(Before-and-after change data)
--

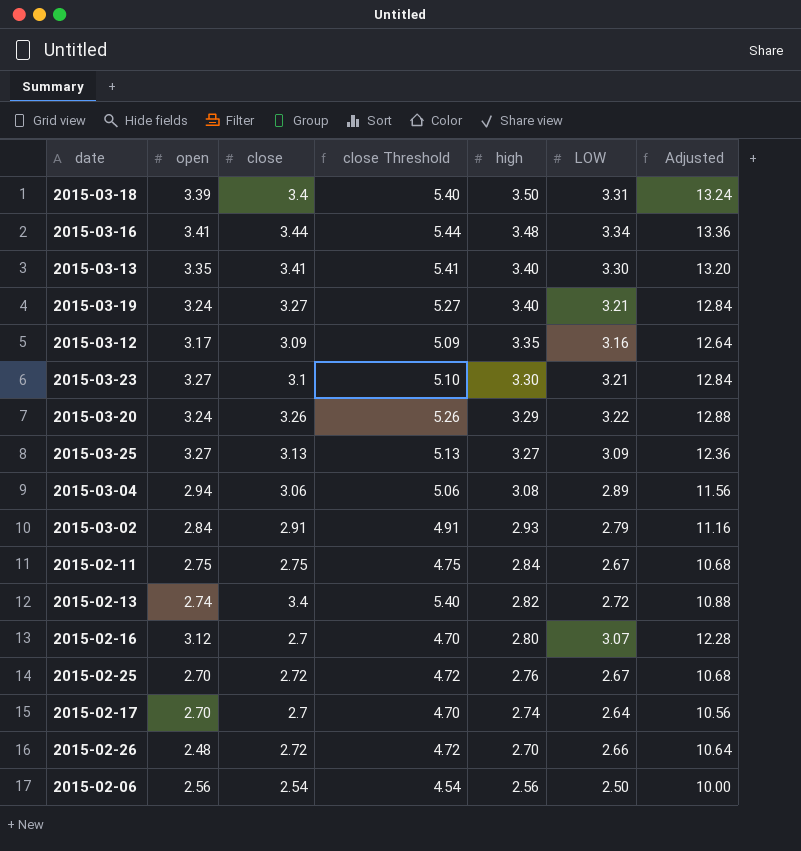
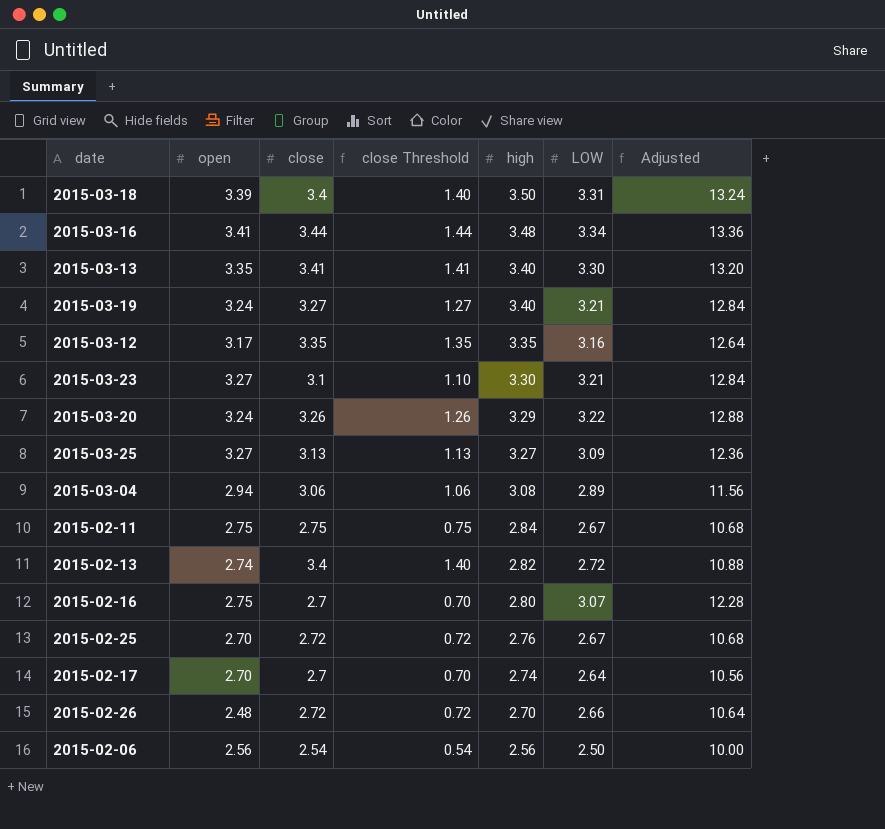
column close Threshold | formula: [close] + 2 -> [close] - 2
row 2015-03-02: 2.84 | 2.91 | 4.91 | 2.93 | 2.79 | 11.16 -> none
2015-03-12 | close: 3.09 -> 3.35
2015-02-16 | open: 3.12 -> 2.75

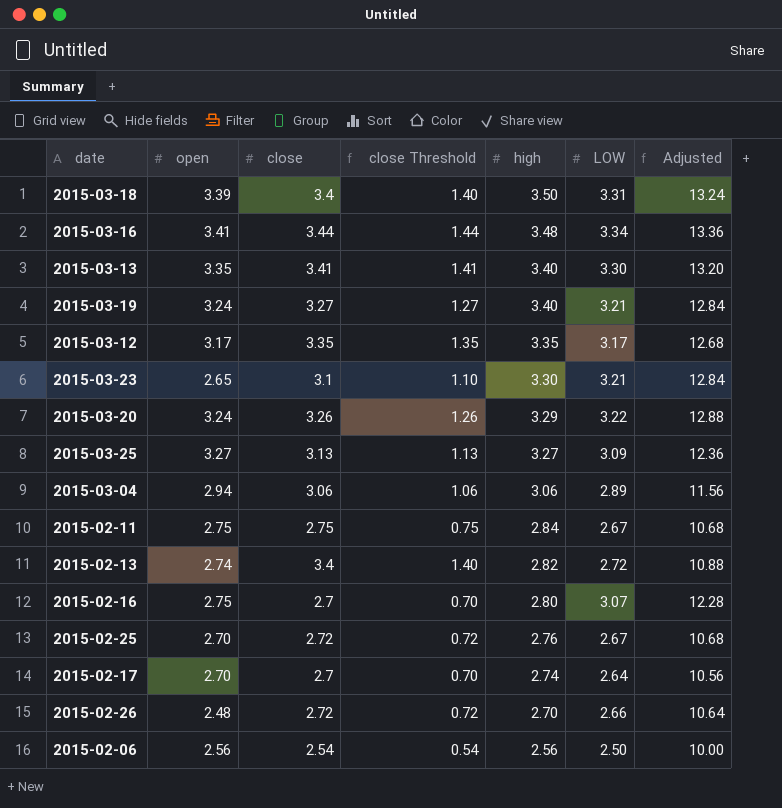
2015-03-12 | LOW: 3.16 -> 3.17
2015-03-12 | Adjusted: 12.64 -> 12.68
2015-03-23 | open: 3.27 -> 2.65
2015-03-04 | high: 3.08 -> 3.06

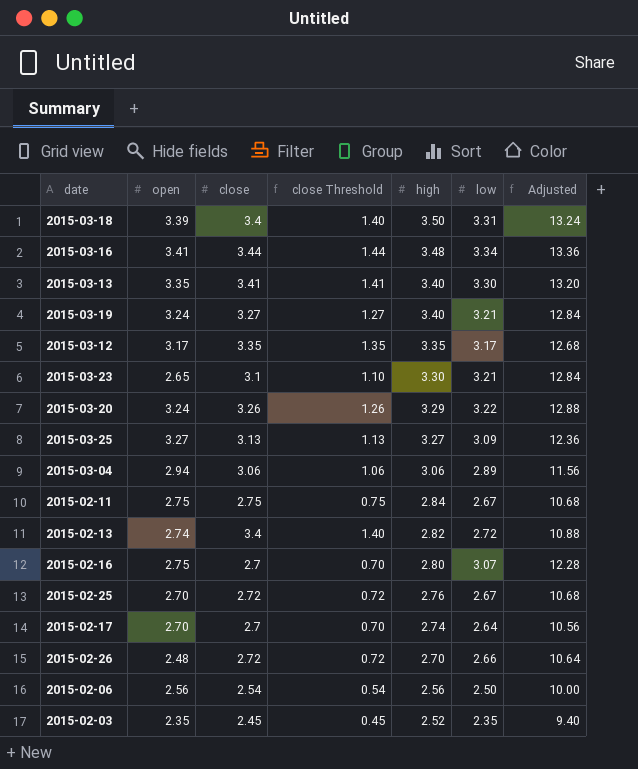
column name: LOW -> low
row 2015-02-03: none -> 2.35 | 2.45 | 0.45 | 2.52 | 2.35 | 9.40

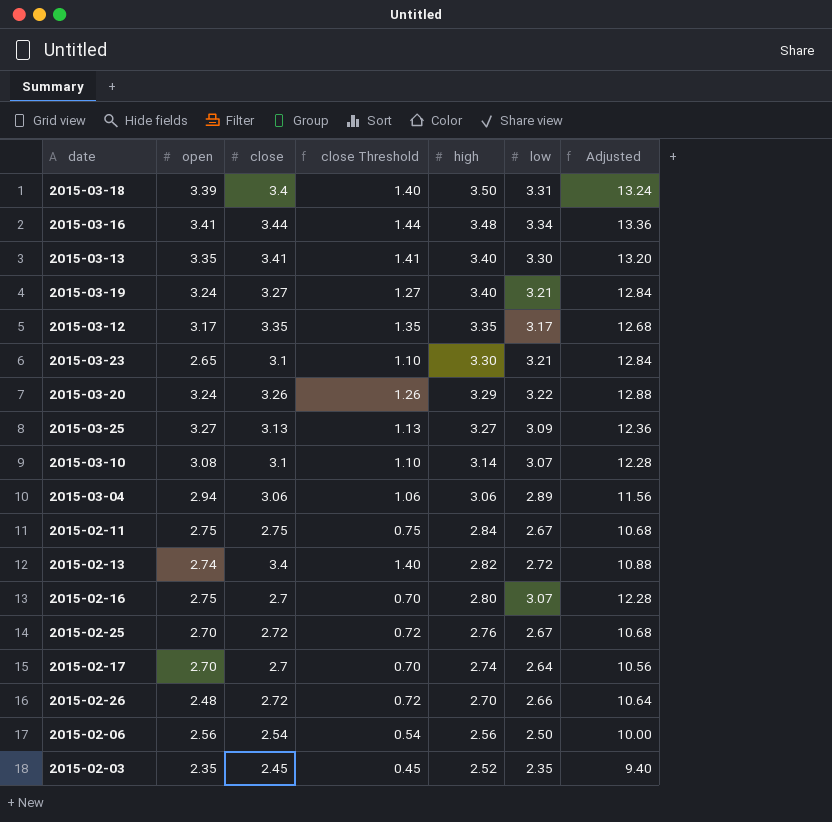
row 2015-03-10: none -> 3.08 | 3.1 | 1.10 | 3.14 | 3.07 | 12.28

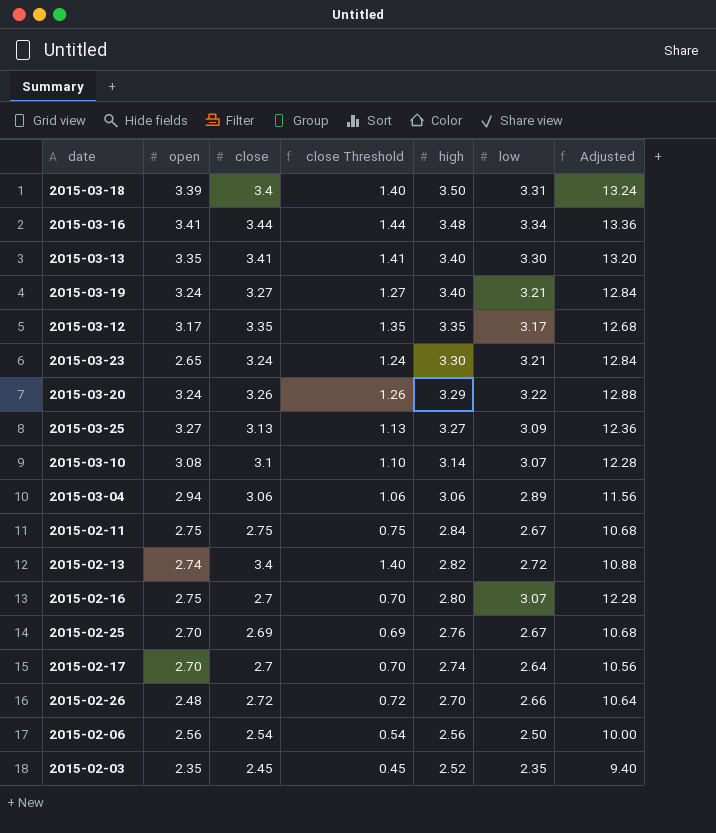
2015-03-23 | close: 3.1 -> 3.24
2015-03-23 | close Threshold: 1.10 -> 1.24
2015-02-25 | close: 2.72 -> 2.69
2015-02-25 | close Threshold: 0.72 -> 0.69

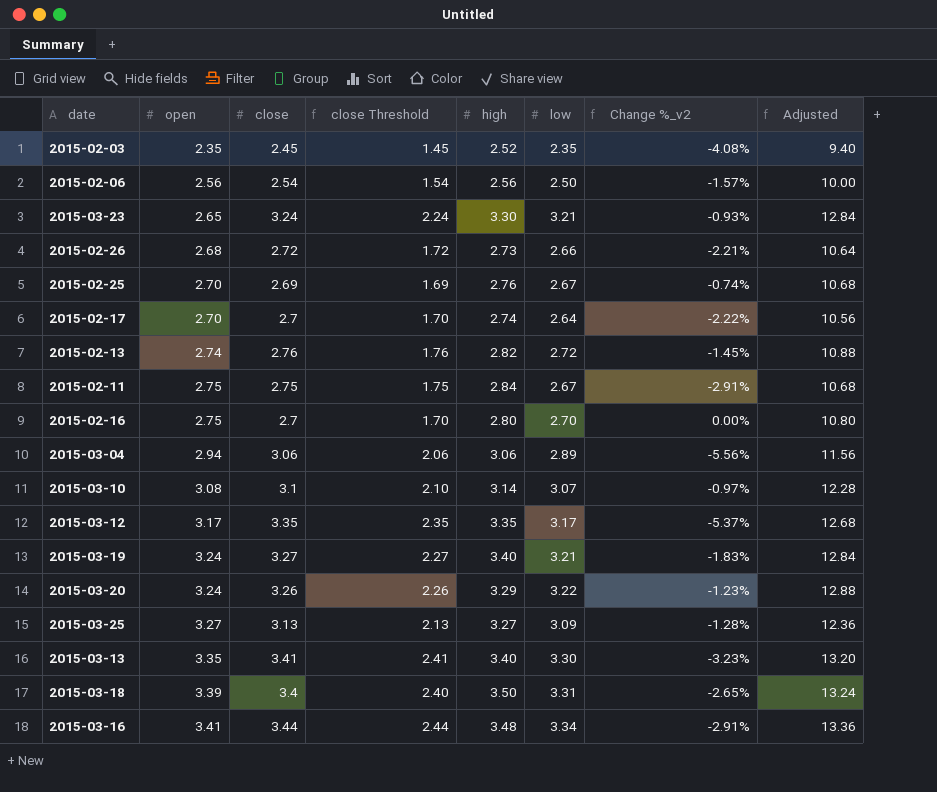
row order: high descending -> open ascending
column close Threshold | formula: [close] - 2 -> [close] - 1
column Change %_v2 | formula: none -> ([low] - [close]) / [close]
2015-02-26 | open: 2.48 -> 2.68
2015-02-26 | high: 2.70 -> 2.73
2015-02-13 | close: 3.4 -> 2.76
2015-02-16 | low: 3.07 -> 2.70
2015-02-16 | Adjusted: 12.28 -> 10.80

--

**INSTRUCTIONS TO FOLLOW:** What is needed is one number: how many lines of the records above contain the word "column".

**RESPONSE TO THIS TASK:** 4